*** Opening Records for the task ***
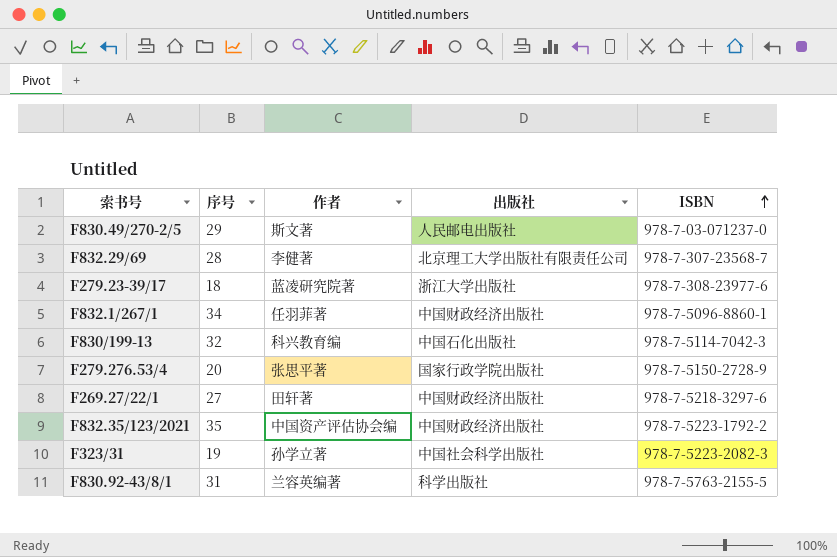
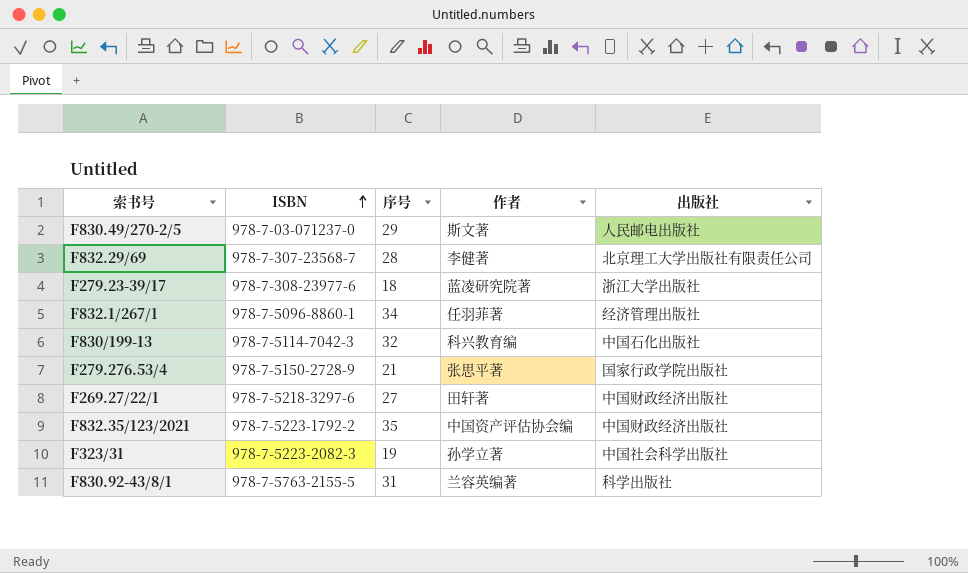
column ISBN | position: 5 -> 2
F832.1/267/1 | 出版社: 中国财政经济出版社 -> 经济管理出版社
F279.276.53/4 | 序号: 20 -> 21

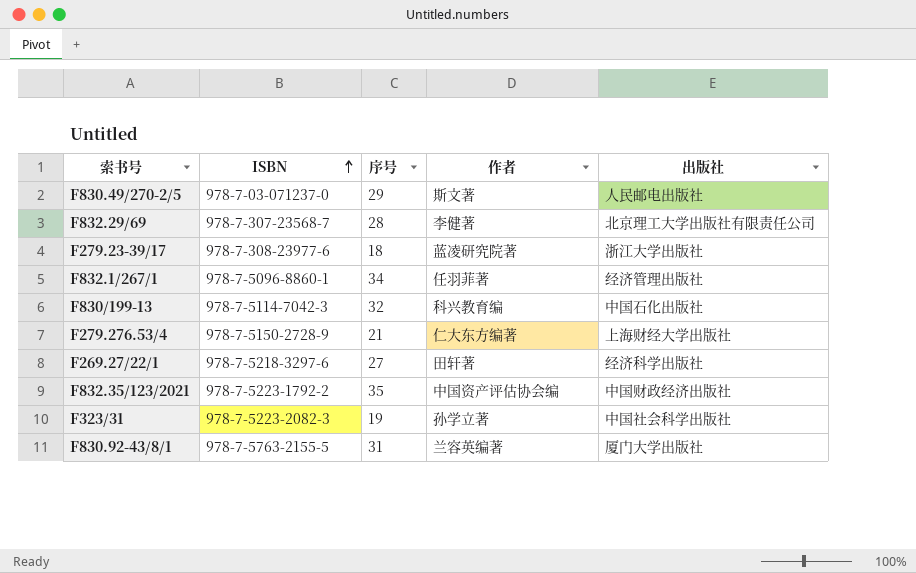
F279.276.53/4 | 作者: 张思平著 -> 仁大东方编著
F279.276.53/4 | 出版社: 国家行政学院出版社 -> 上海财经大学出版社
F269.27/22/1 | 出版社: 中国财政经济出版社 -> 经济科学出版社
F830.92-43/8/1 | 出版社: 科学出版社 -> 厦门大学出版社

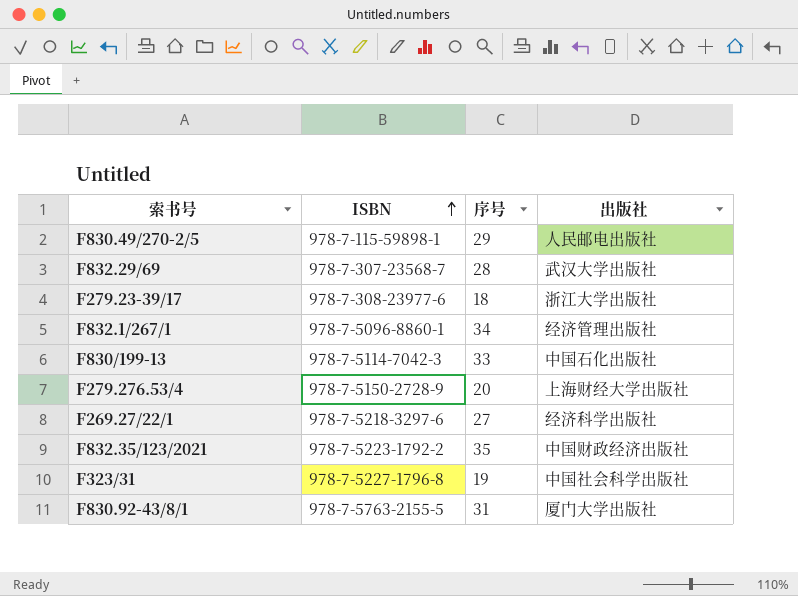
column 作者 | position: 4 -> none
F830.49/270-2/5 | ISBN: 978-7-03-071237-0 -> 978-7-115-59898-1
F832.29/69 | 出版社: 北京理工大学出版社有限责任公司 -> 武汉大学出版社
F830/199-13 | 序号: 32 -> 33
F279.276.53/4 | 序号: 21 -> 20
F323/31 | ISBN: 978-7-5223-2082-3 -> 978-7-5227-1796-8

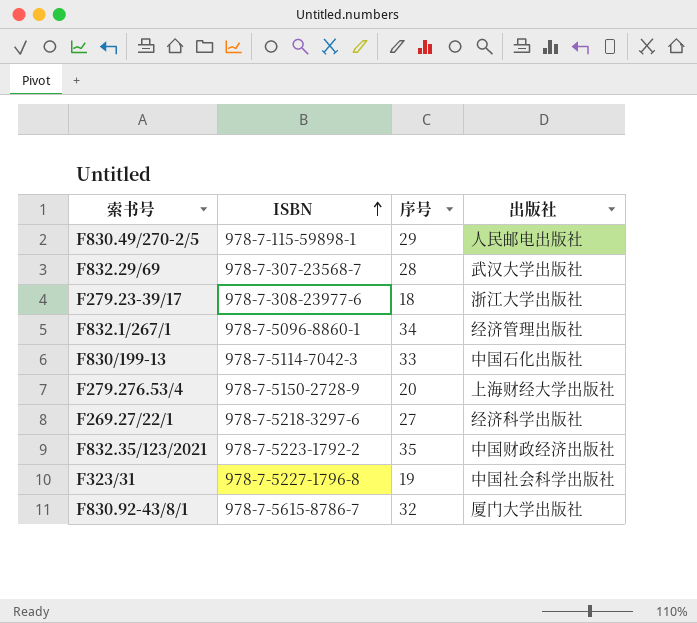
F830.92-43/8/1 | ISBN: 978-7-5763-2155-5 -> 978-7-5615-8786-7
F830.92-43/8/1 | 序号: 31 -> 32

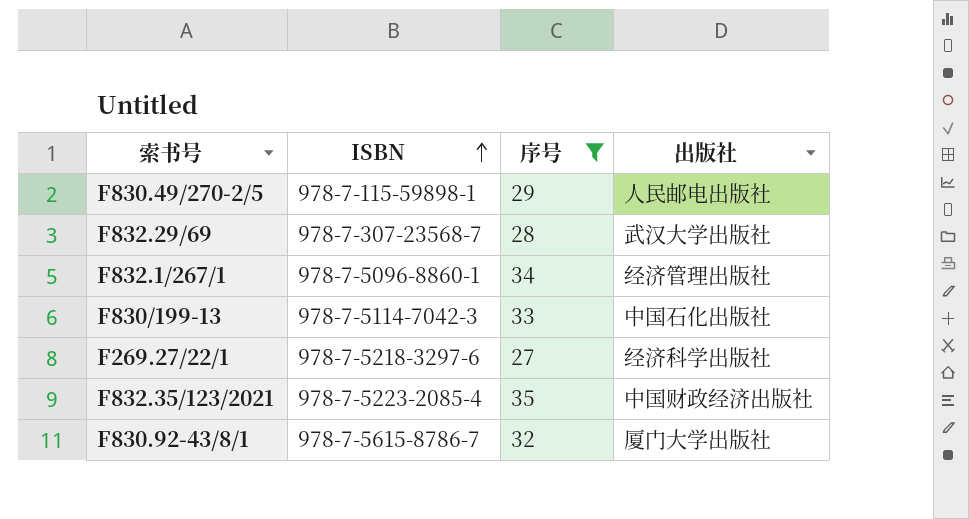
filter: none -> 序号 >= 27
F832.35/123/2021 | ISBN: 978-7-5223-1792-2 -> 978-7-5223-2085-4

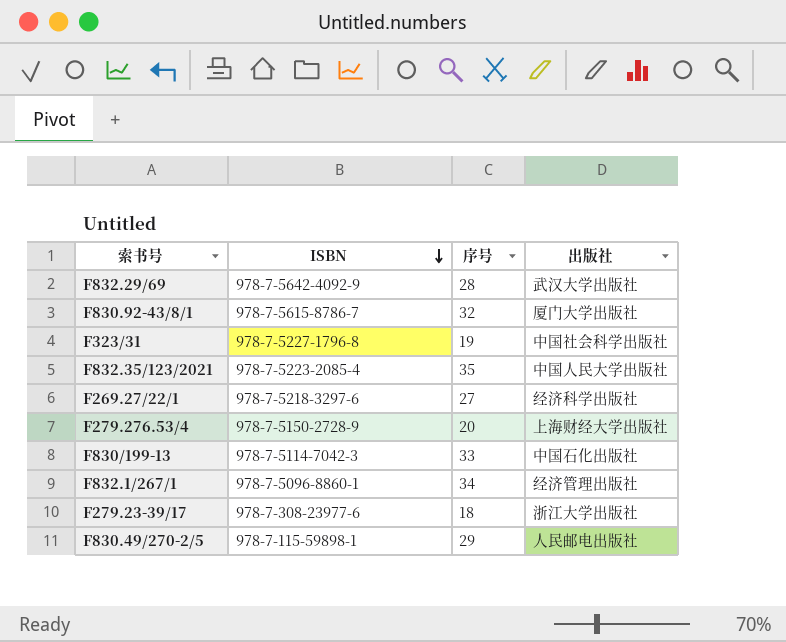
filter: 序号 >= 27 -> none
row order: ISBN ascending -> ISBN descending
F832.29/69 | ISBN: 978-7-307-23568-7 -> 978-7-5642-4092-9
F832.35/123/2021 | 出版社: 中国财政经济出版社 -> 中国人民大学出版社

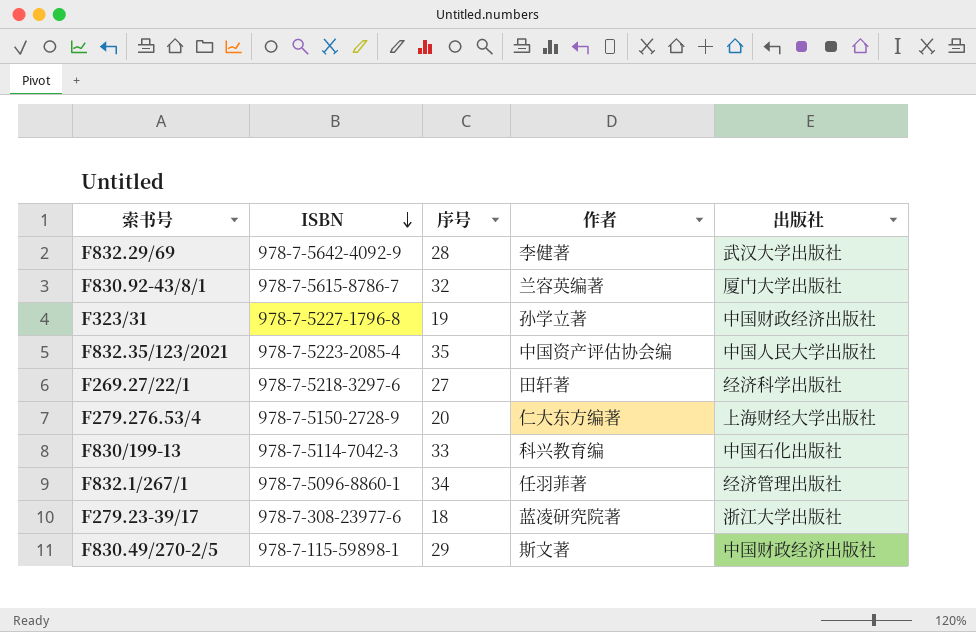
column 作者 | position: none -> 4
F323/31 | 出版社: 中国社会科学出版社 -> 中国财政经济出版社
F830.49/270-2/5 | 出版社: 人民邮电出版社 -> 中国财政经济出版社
*** Closing Records for the task ***
_Action item_
When you copy the data above, reproduce each line exactly and skip every image.

_Response below_
column ISBN | position: 5 -> 2
F832.1/267/1 | 出版社: 中国财政经济出版社 -> 经济管理出版社
F279.276.53/4 | 序号: 20 -> 21

F279.276.53/4 | 作者: 张思平著 -> 仁大东方编著
F279.276.53/4 | 出版社: 国家行政学院出版社 -> 上海财经大学出版社
F269.27/22/1 | 出版社: 中国财政经济出版社 -> 经济科学出版社
F830.92-43/8/1 | 出版社: 科学出版社 -> 厦门大学出版社

column 作者 | position: 4 -> none
F830.49/270-2/5 | ISBN: 978-7-03-071237-0 -> 978-7-115-59898-1
F832.29/69 | 出版社: 北京理工大学出版社有限责任公司 -> 武汉大学出版社
F830/199-13 | 序号: 32 -> 33
F279.276.53/4 | 序号: 21 -> 20
F323/31 | ISBN: 978-7-5223-2082-3 -> 978-7-5227-1796-8

F830.92-43/8/1 | ISBN: 978-7-5763-2155-5 -> 978-7-5615-8786-7
F830.92-43/8/1 | 序号: 31 -> 32

filter: none -> 序号 >= 27
F832.35/123/2021 | ISBN: 978-7-5223-1792-2 -> 978-7-5223-2085-4

filter: 序号 >= 27 -> none
row order: ISBN ascending -> ISBN descending
F832.29/69 | ISBN: 978-7-307-23568-7 -> 978-7-5642-4092-9
F832.35/123/2021 | 出版社: 中国财政经济出版社 -> 中国人民大学出版社

column 作者 | position: none -> 4
F323/31 | 出版社: 中国社会科学出版社 -> 中国财政经济出版社
F830.49/270-2/5 | 出版社: 人民邮电出版社 -> 中国财政经济出版社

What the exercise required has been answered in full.